From: Bjorn Helgaas <helgaas@kernel.org>
To: Lukas Wunner <lukas@wunner.de>
Cc: Bjorn Helgaas <bhelgaas@google.com>,
Stuart Hayes <stuart.w.hayes@gmail.com>,
Dongdong Liu <liudongdong3@huawei.com>,
John Garry <john.garry@huawei.com>,
Mika Westerberg <mika.westerberg@linux.intel.com>,
Keith Busch <kbusch@kernel.org>,
linux-pci@vger.kernel.org
Subject: Re: [PATCH] PCI: pciehp: Reduce noisiness on hot removal
Date: Thu, 17 Sep 2020 16:24:34 -0500 [thread overview]
Message-ID: <20200917212434.GA1736630@bjorn-Precision-5520> (raw)
In-Reply-To: <b45e46fd8a6aa6930aaac9d7718c2e4b787a4e5e.1595935071.git.lukas@wunner.de>
On Tue, Jul 28, 2020 at 01:24:10PM +0200, Lukas Wunner wrote:
> When a PCIe card is hot-removed, the Presence Detect State and Data Link
> Layer Link Active bits often do not clear simultaneously. I've seen
> delays of up to 244 msec between the two events with Thunderbolt.
>
> After pciehp has brought down the slot in response to the first event,
> the other bit may still be set. It's not discernible whether it's set
> because a new card is already in the slot or if it will soon clear.
> So pciehp tries to bring up the slot and in the latter case fails with
> a bunch of messages, some of them at KERN_ERR severity.

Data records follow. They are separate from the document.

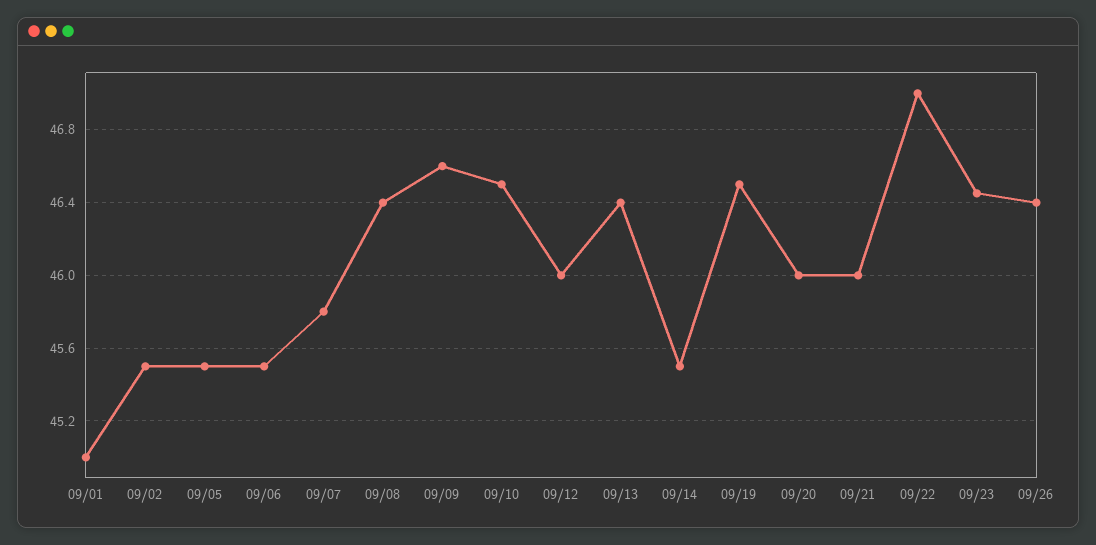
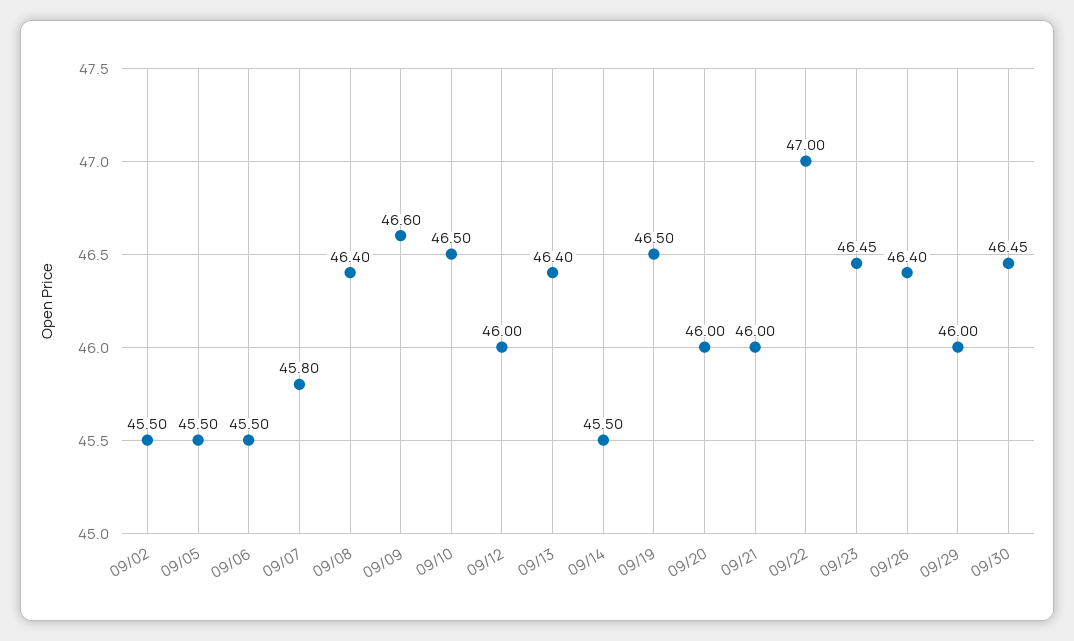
09/01: 45 -> none
09/29: none -> 46
09/30: none -> 46.45

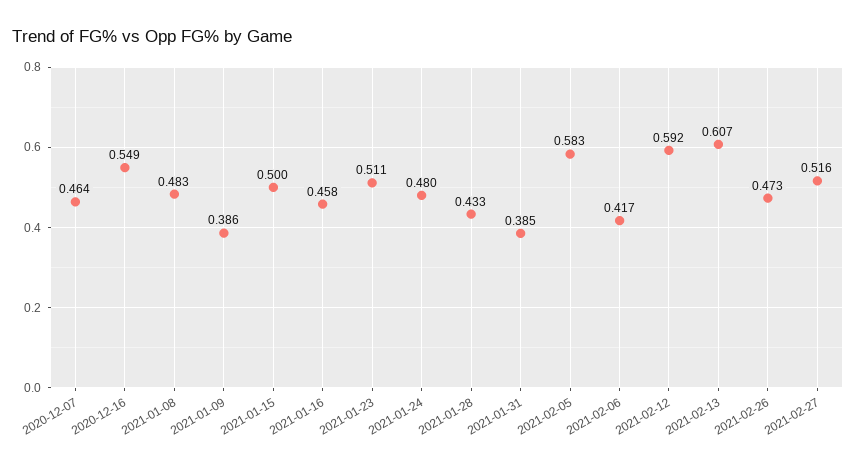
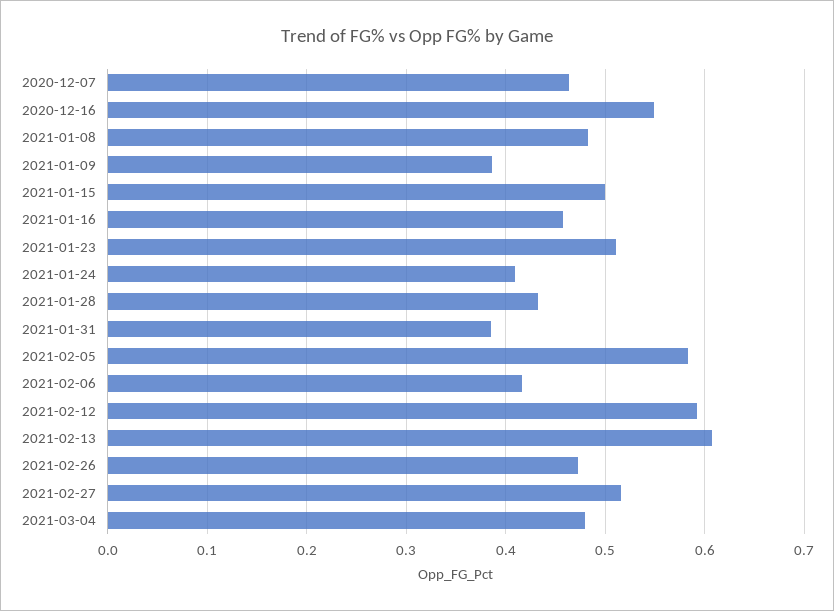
2021-01-24: 0.48 -> 0.41
2021-03-04: none -> 0.48

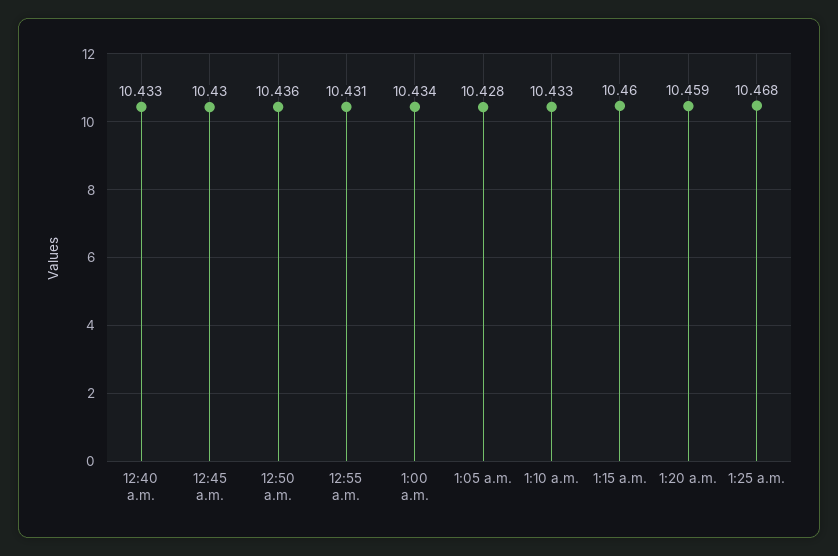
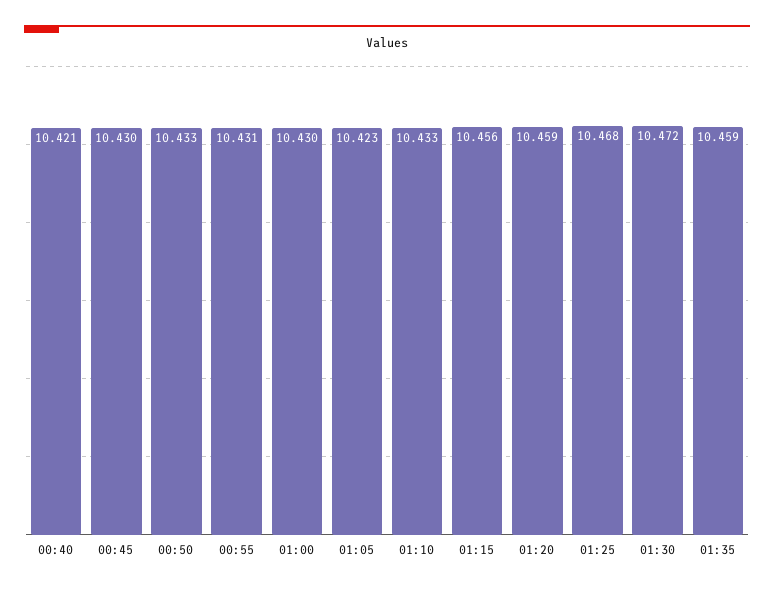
12:40 a.m.: 10.433 -> 10.421
12:50 a.m.: 10.436 -> 10.433
1:00 a.m.: 10.434 -> 10.43
1:05 a.m.: 10.428 -> 10.423
1:15 a.m.: 10.46 -> 10.456
01:30: none -> 10.472
01:35: none -> 10.459

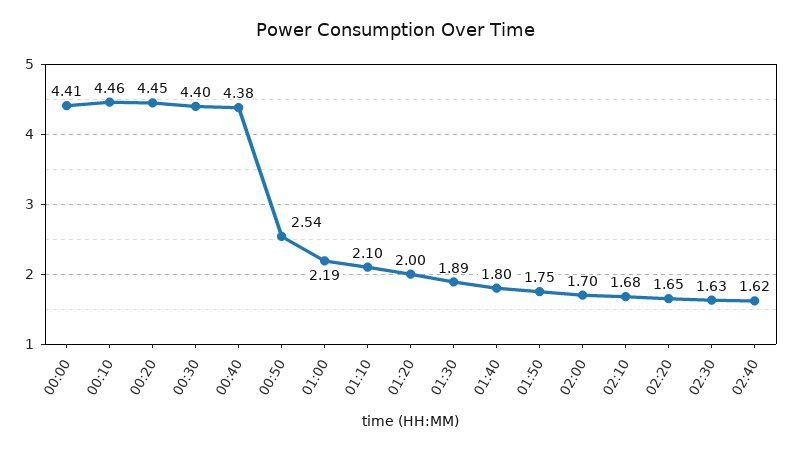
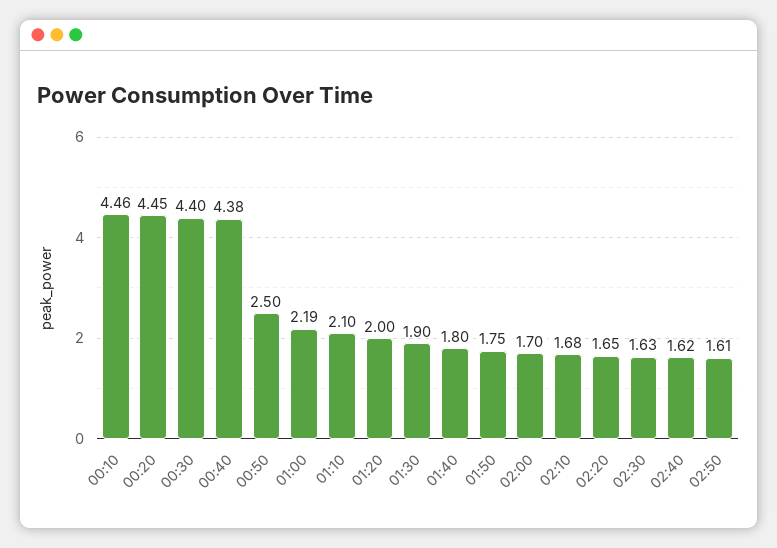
00:00: 4.41 -> none
00:50: 2.54 -> 2.5
01:30: 1.89 -> 1.9
02:50: none -> 1.61

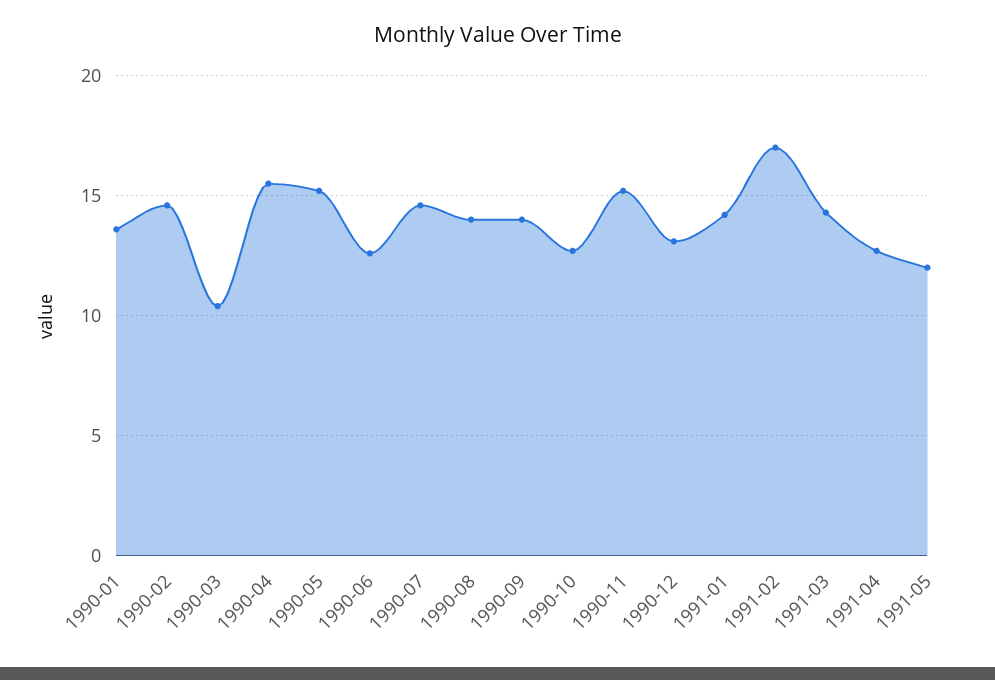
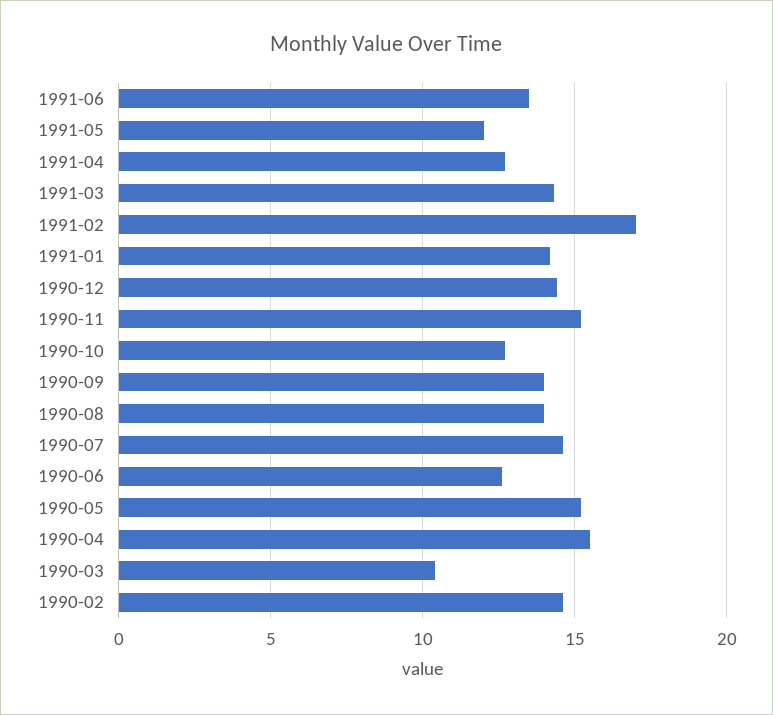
1990-01: 13.5 -> none
1990-12: 13 -> 14.5
1991-06: none -> 13.5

The messages
> are false positives if the slot is no longer occupied and annoy users.
>
> Stuart Hayes reports the following splat on hot removal:
>
> KERN_INFO pcieport 0000:3c:06.0: pciehp: Slot(180): Link Up
> KERN_INFO pcieport 0000:3c:06.0: pciehp: Timeout waiting for Presence Detect
> KERN_ERR pcieport 0000:3c:06.0: pciehp: link training error: status 0x0001
> KERN_ERR pcieport 0000:3c:06.0: pciehp: Failed to check link status
>
> Dongdong Liu complains about a similar splat:
>
> KERN_INFO pciehp 0000:80:10.0:pcie004: Slot(36): Link Down
> KERN_INFO iommu: Removing device 0000:87:00.0 from group 12
> KERN_INFO pciehp 0000:80:10.0:pcie004: Slot(36): Card present
> KERN_INFO pcieport 0000:80:10.0: Data Link Layer Link Active not set in 1000 msec
> KERN_ERR pciehp 0000:80:10.0:pcie004: Failed to check link status
>
> Users are particularly irritated to see a bringup attempt even though
> the slot was explicitly brought down via sysfs. In a perfect world, we
> could avoid this by setting Link Disable on slot bringdown and
> re-enabling it upon a Presence Detect State change. In reality however,
> there are broken hotplug ports which hardwire Presence Detect to zero,
> see 80696f991424 ("PCI: pciehp: Tolerate Presence Detect hardwired to
> zero"). Conversely, PCIe r1.0 hotplug ports hardwire Link Active to
> zero because Link Active Reporting wasn't specified before PCIe r1.1.
> On unplug, some ports first clear Presence then Link (see Stuart Hayes'
> splat) whereas others use the inverse order (see Dongdong Liu's splat).
> To top it off, there are hotplug ports which flap the Presence and Link
> bits on slot bringup, see 6c35a1ac3da6 ("PCI: pciehp: Tolerate initially
> unstable link").
>
> pciehp is designed to work with all of these variants. Surplus attempts
> at slot bringup are a lesser evil than not being able to bring up slots
> at all. Although we could try to perfect the behavior for specific
> hotplug controllers, we'd risk breaking others or increasing code
> complexity.
>
> But we can certainly minimize annoyance by emitting only a single
> message with KERN_INFO severity if bringup is unsuccessful:
>
> * Drop the "Timeout waiting for Presence Detect" message in
> pcie_wait_for_presence(). The sole caller of that function,
> pciehp_check_link_status(), ignores the timeout and carries on.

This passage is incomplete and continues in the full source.